- Date: 26 April – 2 May
- Edition: 18th
- Surface: Clay
- Location: Ostrava, Czech Republic

Champions

Singles
- Benjamin Bonzi

Doubles
- Marc Polmans / Sergiy Stakhovsky
- ← 2020 · Ostrava Challenger · 2022 →

= 2021 Ostrava Challenger =

The 2021 Ostra Group Open was a professional tennis tournament played on clay courts. It was the 18th edition of the tournament which was part of the 2021 ATP Challenger Tour. It took place in Ostrava, Czech Republic between 26 April and 2 May.

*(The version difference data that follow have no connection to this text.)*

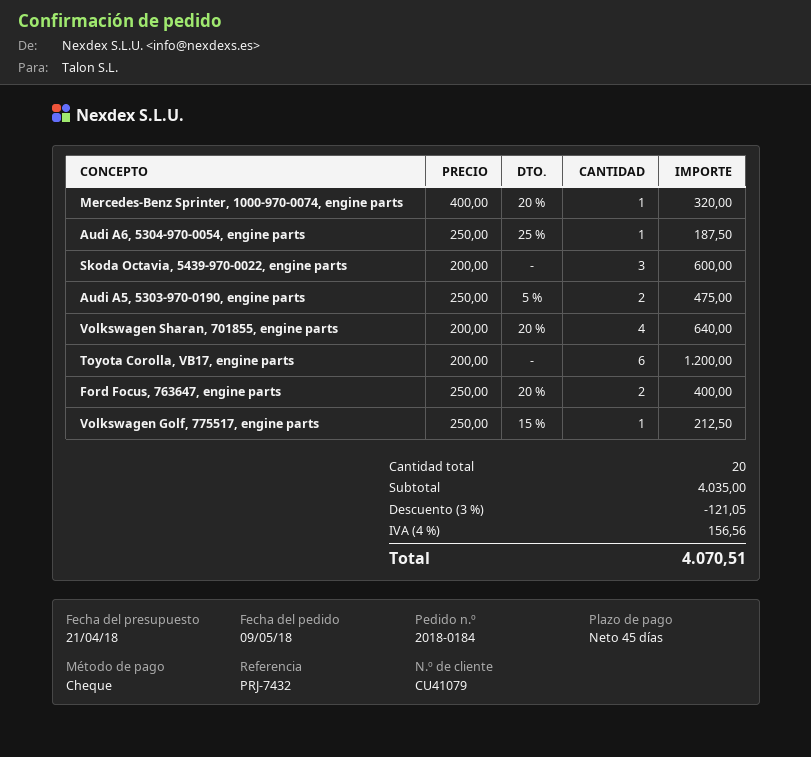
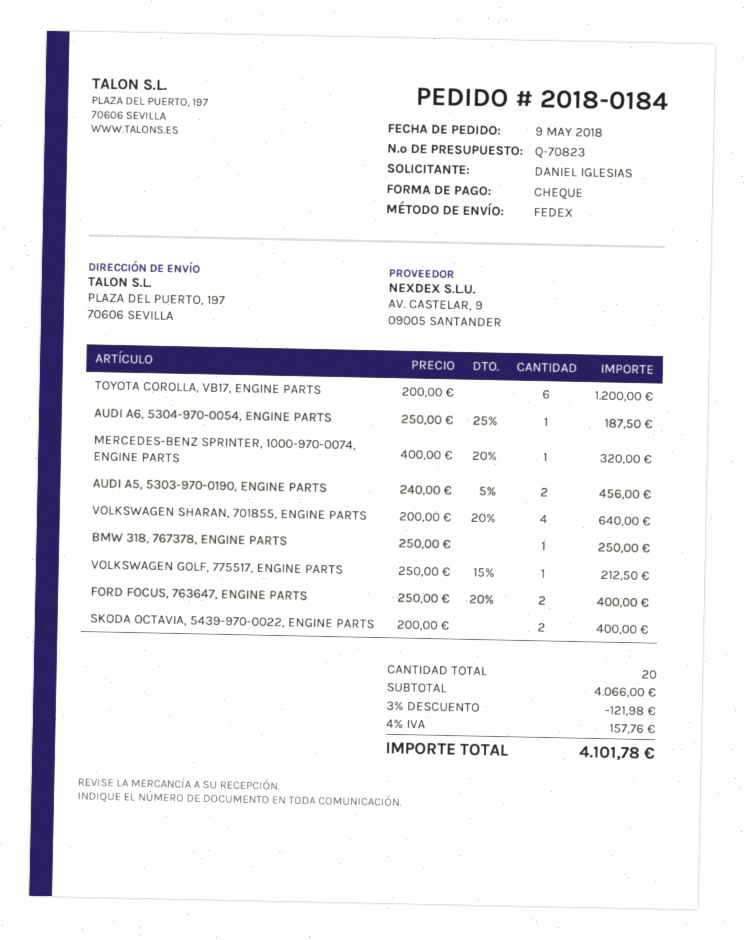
Skoda Octavia, 5439-970-0022, engine parts: 3 x 200.00 = 600.00 -> 2 x 200.00 = 400.00
Audi A5, 5303-970-0190, engine parts: 2 x 250.00 - 5% = 475.00 -> 2 x 240.00 - 5% = 456.00
BMW 318, 767378, ENGINE PARTS: none -> 1 x 250.00 = 250.00
subtotal: 4035.00 -> 4066.00
discount: 3% = 121.05 -> 3% = 121.98
tax: 4% = 156.56 -> 4% = 157.76
total: 4070.51 -> 4101.78

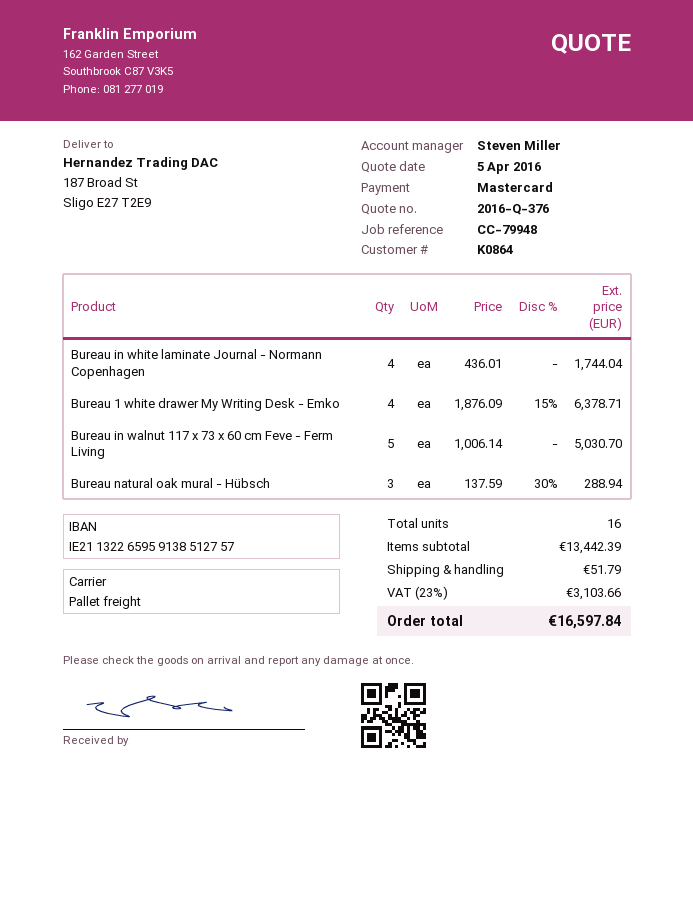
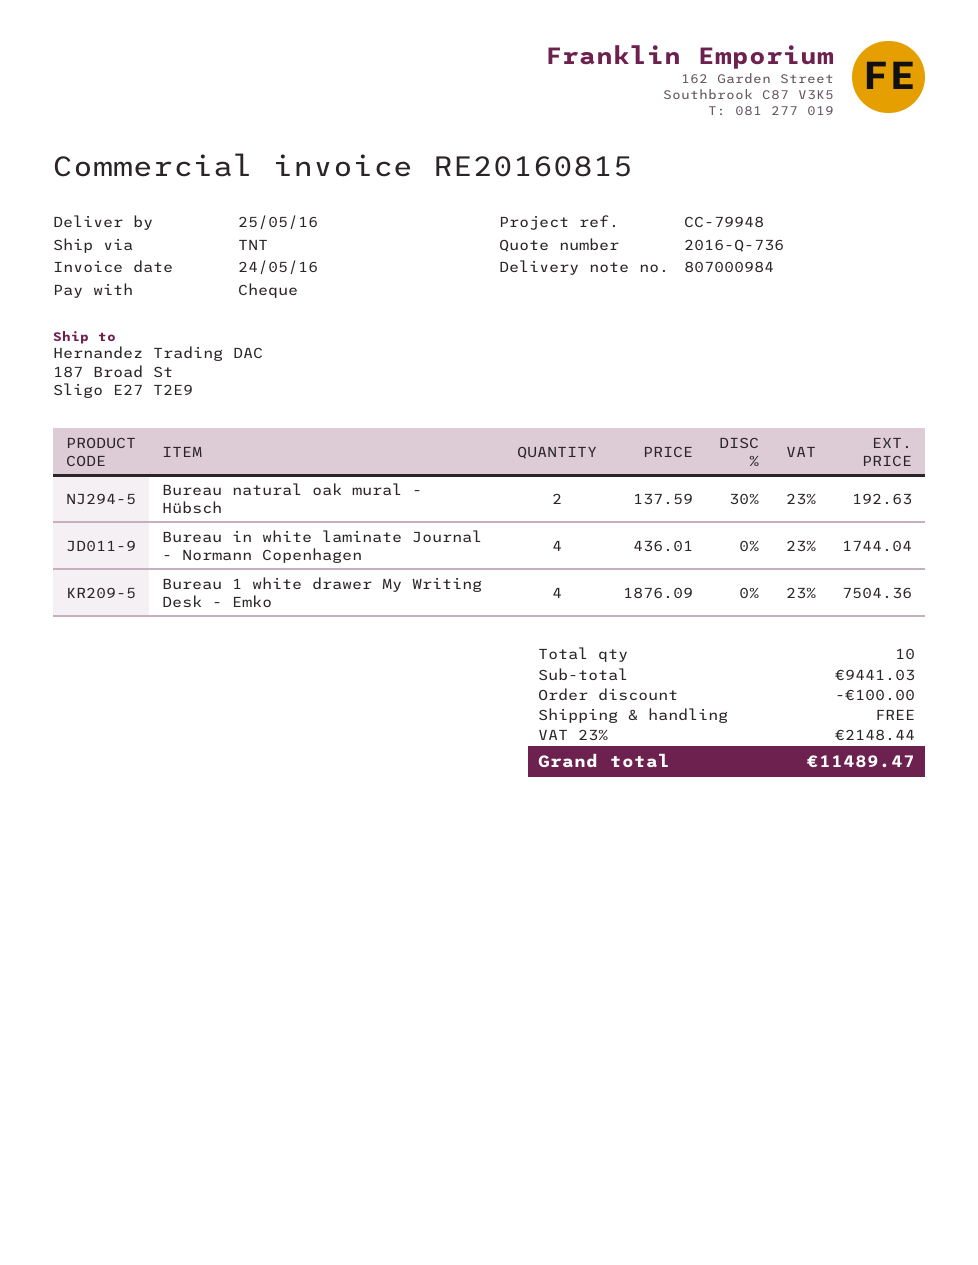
quote number: 2016-Q-376 -> 2016-Q-736
payment method: Mastercard -> cheque
shipping method: pallet freight -> TNT
Bureau 1 white drawer My Writing Desk - Emko: 4 x 1876.09 - 15% = 6378.71 -> 4 x 1876.09 = 7504.36
Bureau in walnut 117 x 73 x 60 cm Feve - Ferm Living: 5 x 1006.14 = 5030.70 -> none
Bureau natural oak mural - Hübsch: 3 x 137.59 - 30% = 288.94 -> 2 x 137.59 - 30% = 192.63
total quantity: 16 -> 10
subtotal: 13442.39 -> 9441.03
discount: none -> 100.00
shipping: 51.79 -> 0.00
tax: 23% = 3103.66 -> 23% = 2148.44
total: 16597.84 -> 11489.47

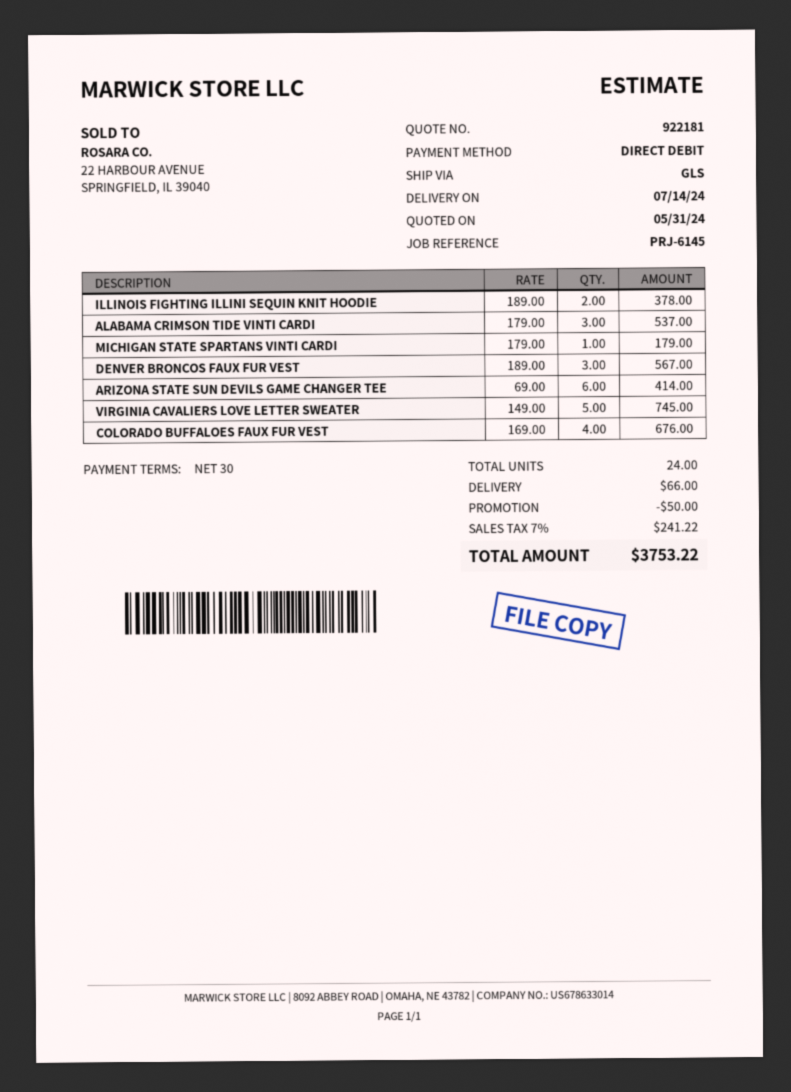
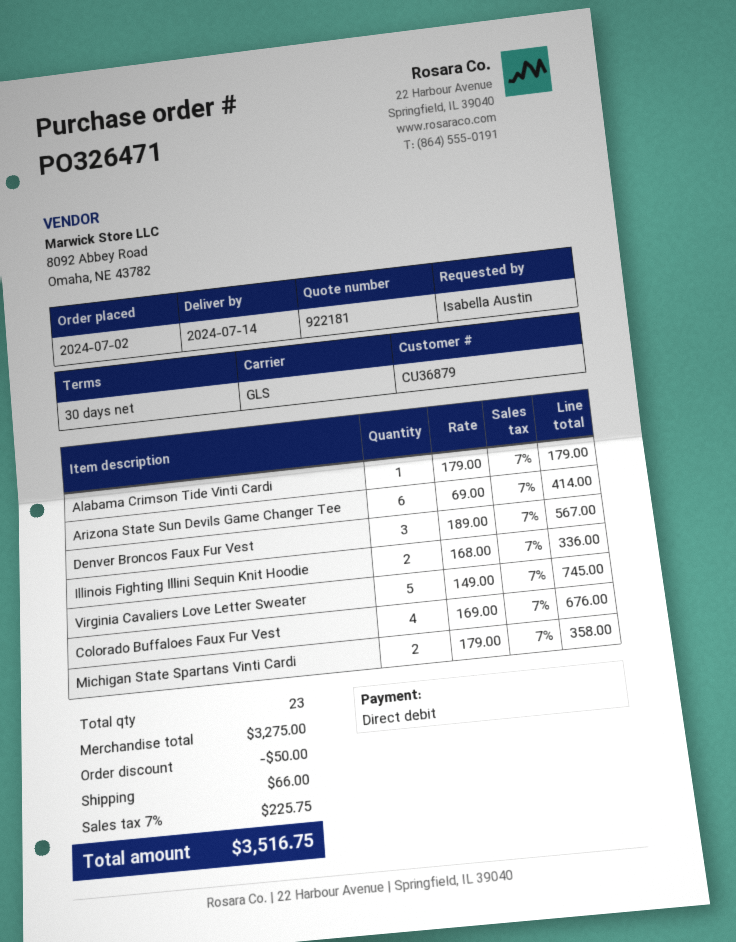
ILLINOIS FIGHTING ILLINI SEQUIN KNIT HOODIE: 2 x 189.00 = 378.00 -> 2 x 168.00 = 336.00
ALABAMA CRIMSON TIDE VINTI CARDI: 3 x 179.00 = 537.00 -> 1 x 179.00 = 179.00
MICHIGAN STATE SPARTANS VINTI CARDI: 1 x 179.00 = 179.00 -> 2 x 179.00 = 358.00
total quantity: 24 -> 23
tax: 7% = 241.22 -> 7% = 225.75
total: 3753.22 -> 3516.75

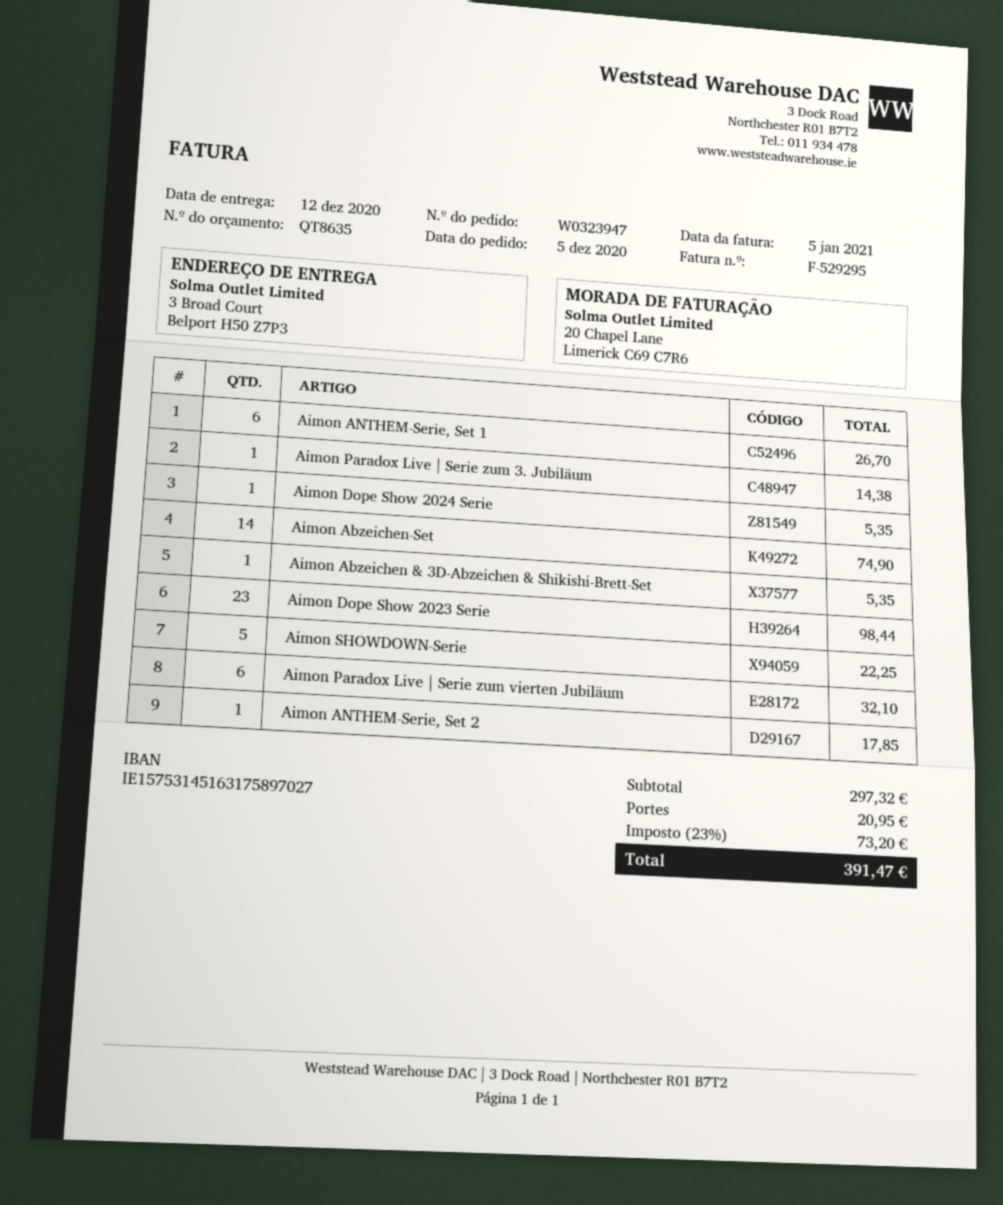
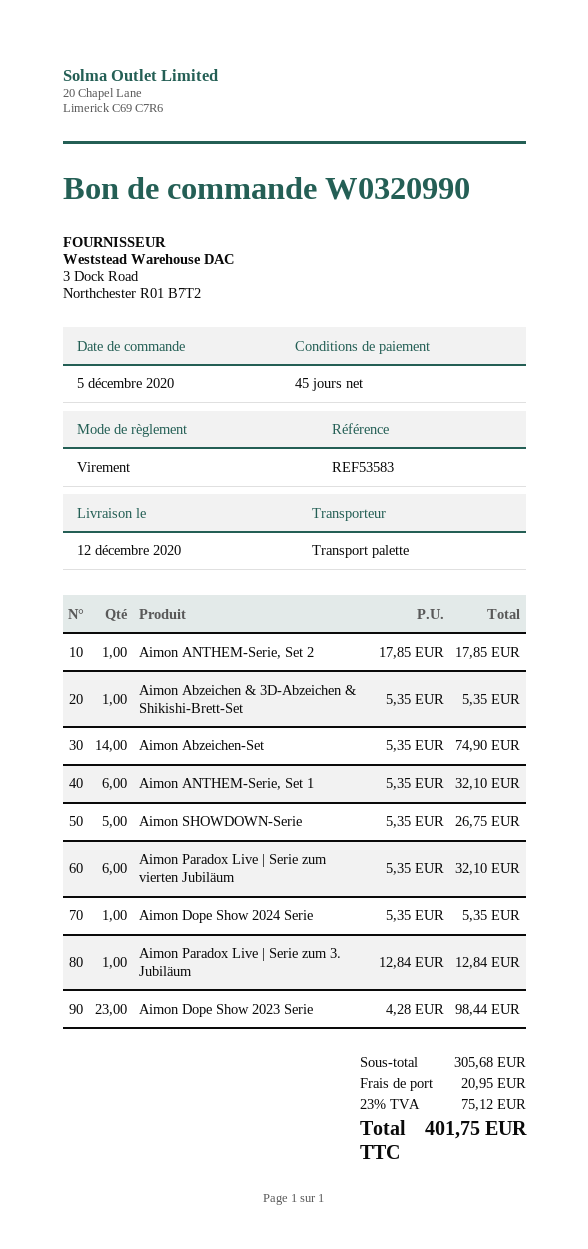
order number: W0323947 -> W0320990
Aimon ANTHEM-Serie, Set 1: 6 for 26.70 -> 6 for 32.10
Aimon Paradox Live | Serie zum 3. Jubiläum: 1 for 14.38 -> 1 for 12.84
Aimon SHOWDOWN-Serie: 5 for 22.25 -> 5 for 26.75
subtotal: 297.32 -> 305.68
tax: 23% = 73.20 -> 23% = 75.12
total: 391.47 -> 401.75

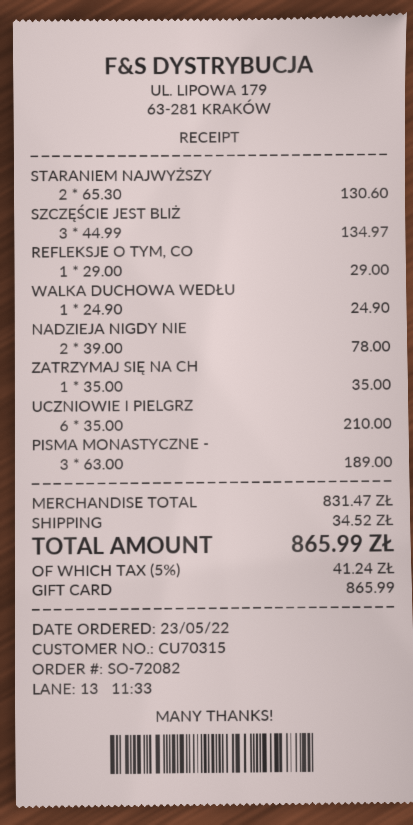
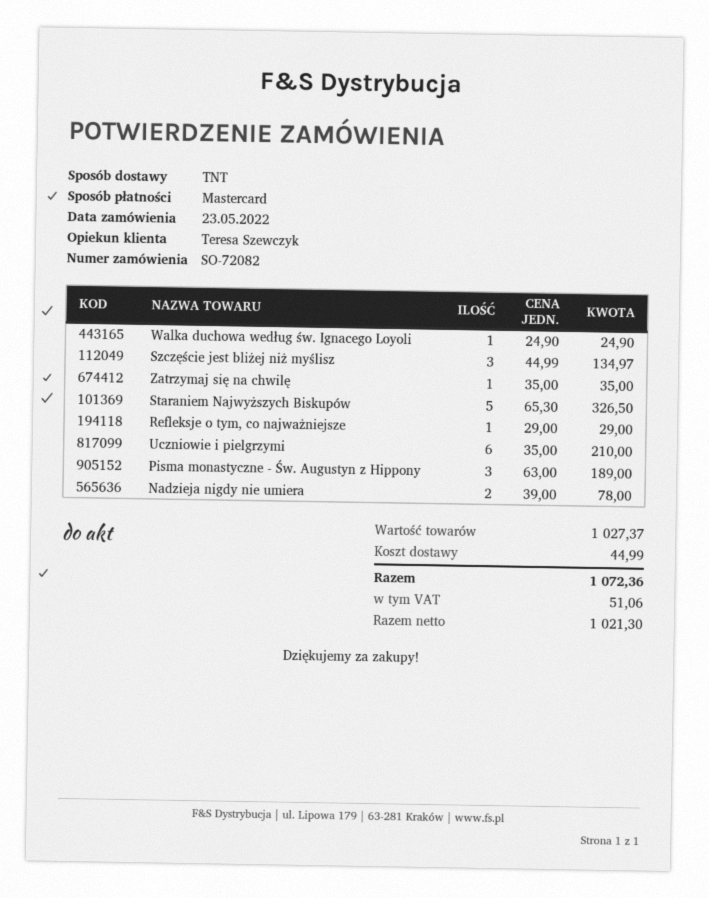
payment method: gift card -> Mastercard
STARANIEM NAJWYŻSZY: 2 x 65.30 = 130.60 -> 5 x 65.30 = 326.50
subtotal: 831.47 -> 1027.37
shipping: 34.52 -> 44.99
tax: 41.24 -> 51.06
total: 865.99 -> 1072.36

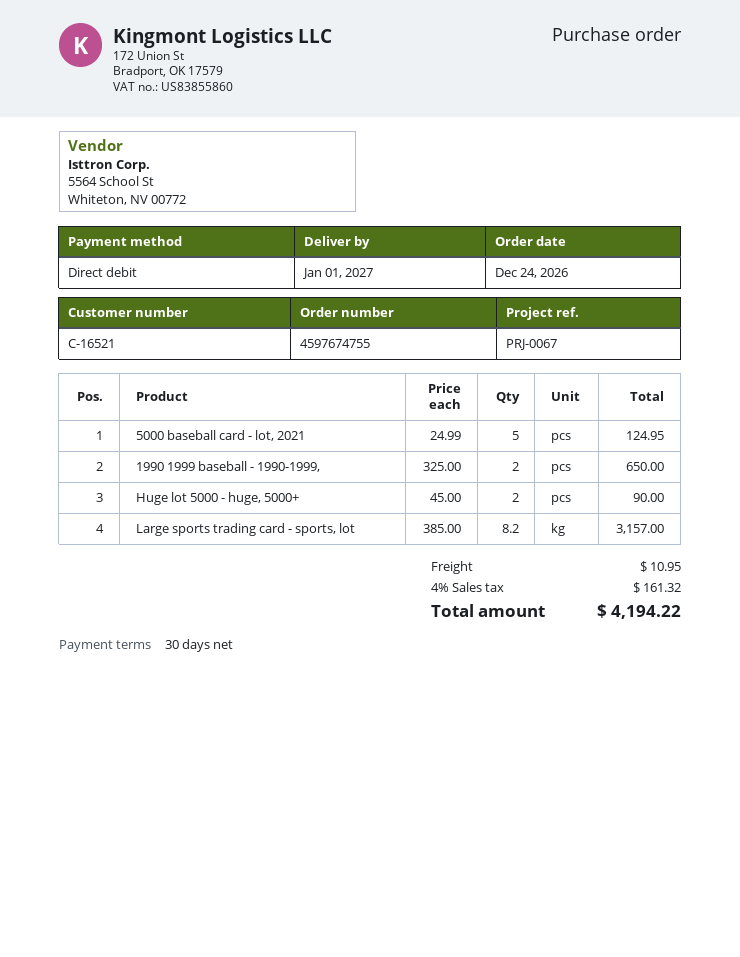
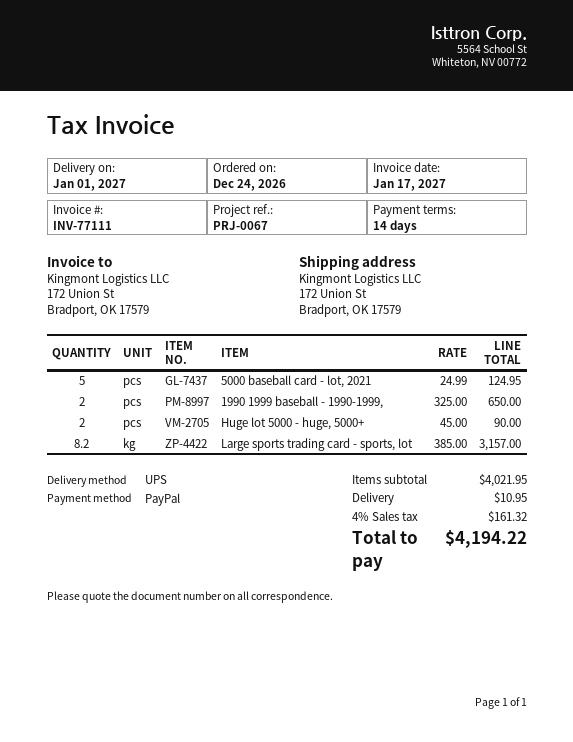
payment terms: 30 days -> 14 days
payment method: direct debit -> PayPal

==Singles main-draw entrants==
===Seeds===

| Country | Player | Rank^{1} | Seed |
|---|---|---|---|
| FRA | Grégoire Barrère | 118 | 1 |
| BRA | Thiago Seyboth Wild | 124 | 2 |
| FRA | Benjamin Bonzi | 127 | 3 |
| FRA | Arthur Rinderknech | 129 | 4 |
| AUS | Marc Polmans | 148 | 5 |
| USA | Maxime Cressy | 156 | 6 |
| CHI | Alejandro Tabilo | 162 | 7 |
| EGY | Mohamed Safwat | 164 | 8 |

- ^{1} Rankings are as of 19 April 2021.

===Other entrants===
The following players received wildcards into the singles main draw:
- CZE Martin Krumich
- CZE Jiří Lehečka
- CZE Patrik Rikl

The following player received entry into the singles main draw as an alternate:
- CHI Marcelo Tomás Barrios Vera

The following players received entry from the qualifying draw:
- SVK Lukáš Klein
- AUT Lucas Miedler
- SVK Alex Molčan
- GER Oscar Otte

==Champions==
===Singles===

- FRA Benjamin Bonzi def. ARG Renzo Olivo 6–4, 6–4.

===Doubles===

- AUS Marc Polmans / UKR Sergiy Stakhovsky def. CZE Andrew Paulson / CZE Patrik Rikl 7–6^{(7–4)}, 3–6, [10–7].